AIM OF THE EXERCISE: Beginning with the line that mentions "border-bottom: 1px solid", reproduce every line through the last line of the entries, exactly, and only those.
RECORD SET START
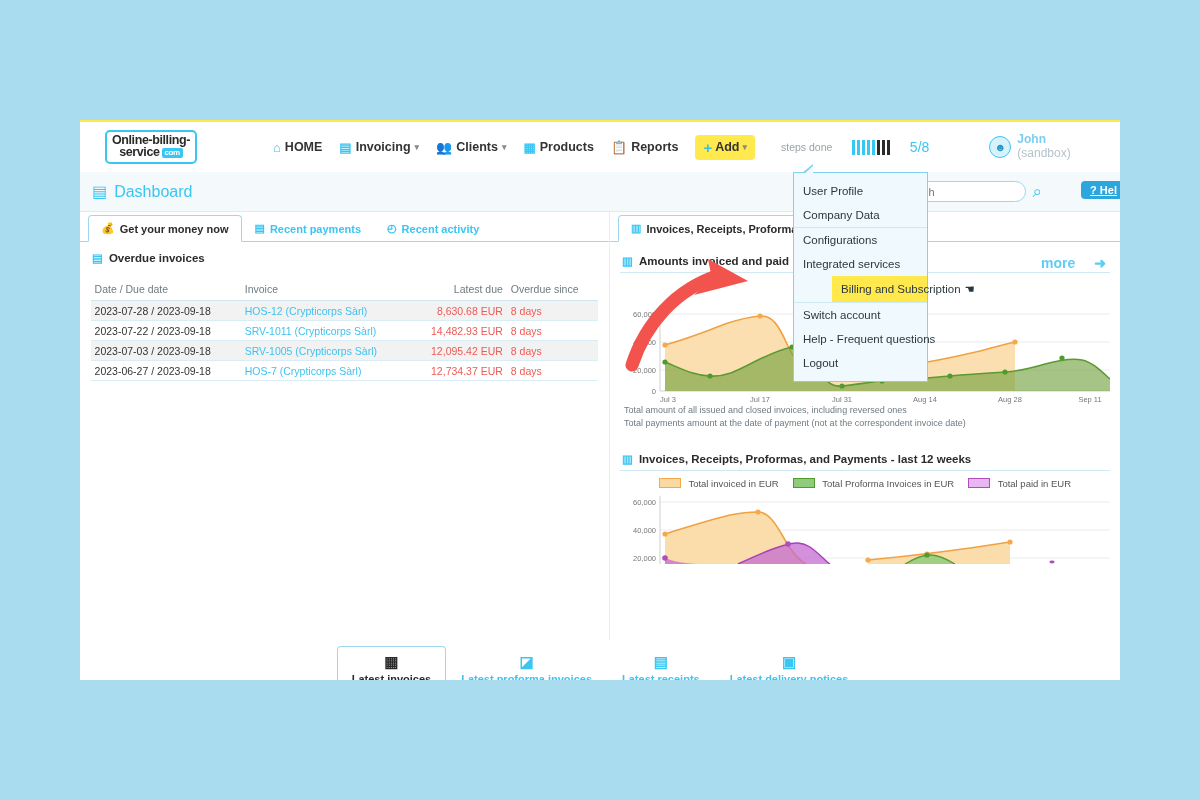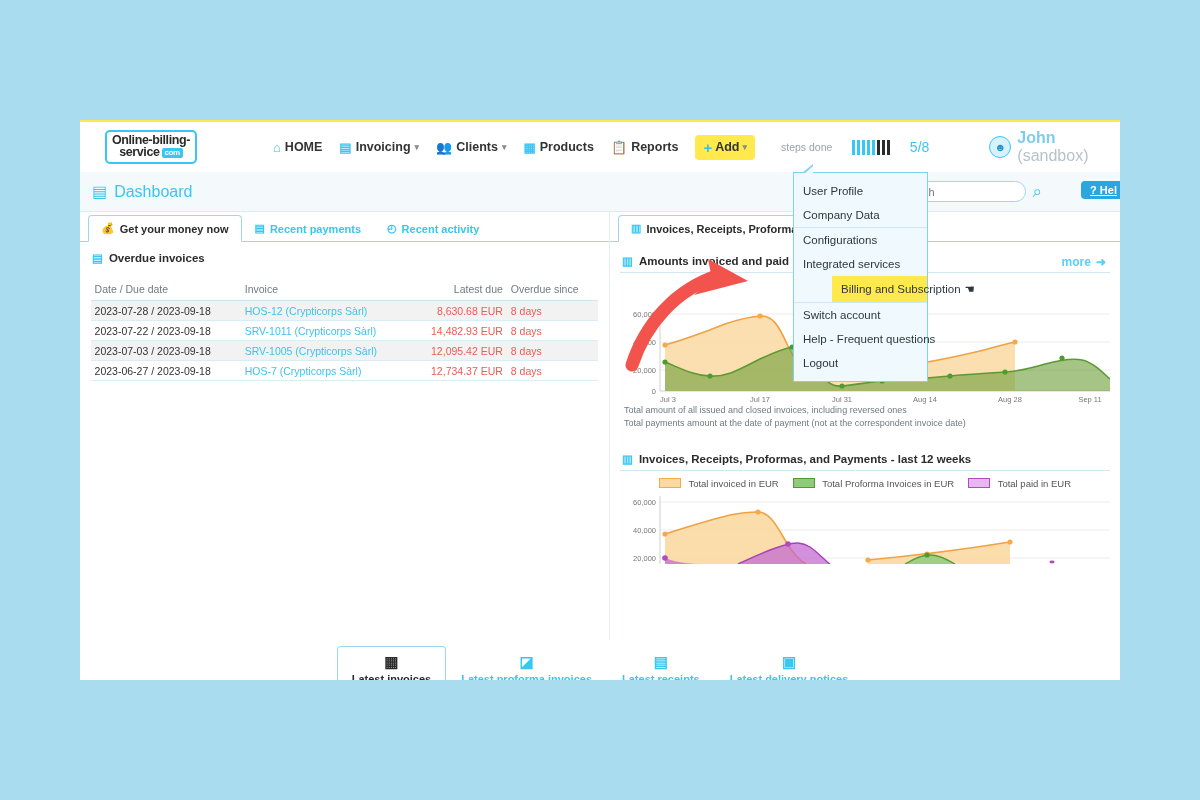--- a/index.html
+++ b/index.html
@@ -71,7 +71,7 @@
     display: flex; align-items: center; justify-content: center;
     font-size: 11px; color: #2196c9;
   }
-  .user .nm { font-size: 16px; color: #7ecdf0; line-height: 1.15; }
+  .user .nm { font-size: 12px; color: #7ecdf0; line-height: 1.15; }
   .user .nm b { display: block; font-weight: bold; }
   .user .nm span { display: block; color: #b6c3c9; }
 

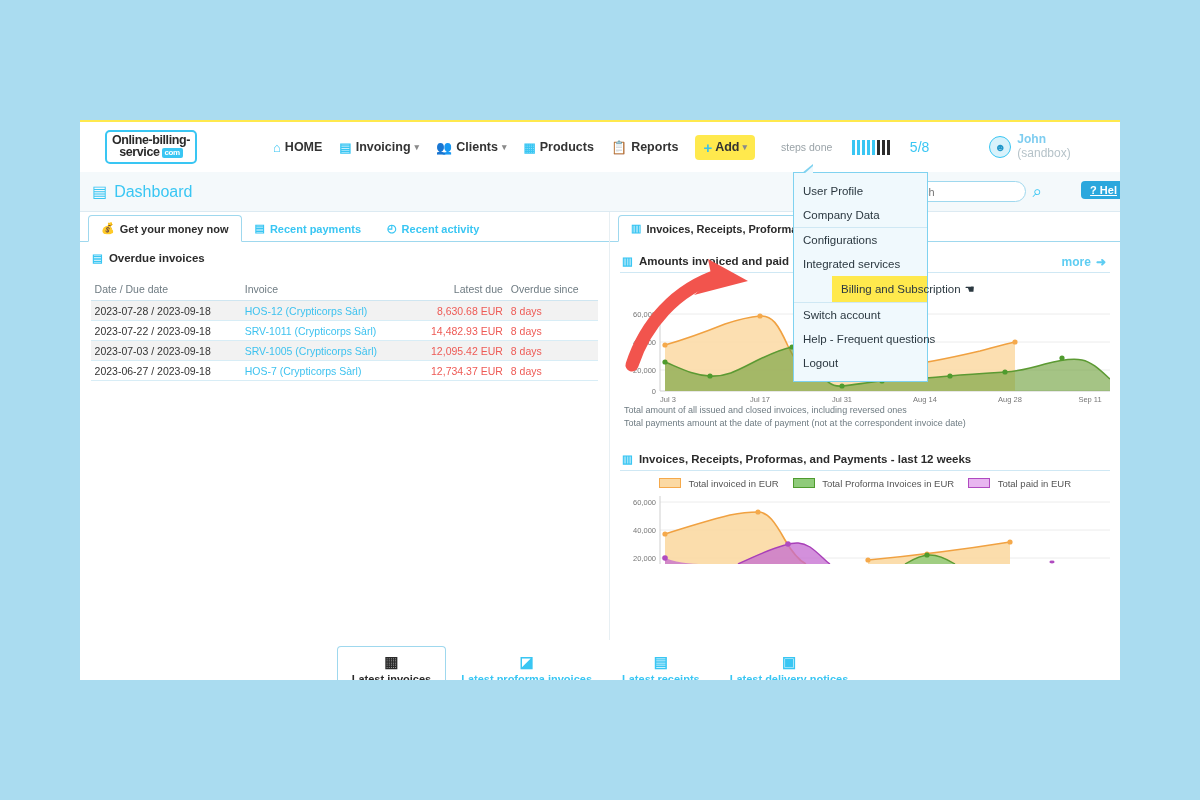--- a/index.html
+++ b/index.html
@@ -162,7 +162,7 @@
   }
   .morelink {
     position: absolute; right: 4px; top: 7px;
-    font-size: 12px; color: #5ecdf2; display: flex; align-items: center; gap: 5px;
+    font-size: 14px; color: #5ecdf2; display: flex; align-items: center; gap: 19px;
   }
   .sep { border-bottom: 1px solid #cfe8f4; margin: 2px 0 4px 0; }
   .legend {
RECORD SET END
EXERCISE ANSWER:
   .sep { border-bottom: 1px solid #cfe8f4; margin: 2px 0 4px 0; }
   .legend {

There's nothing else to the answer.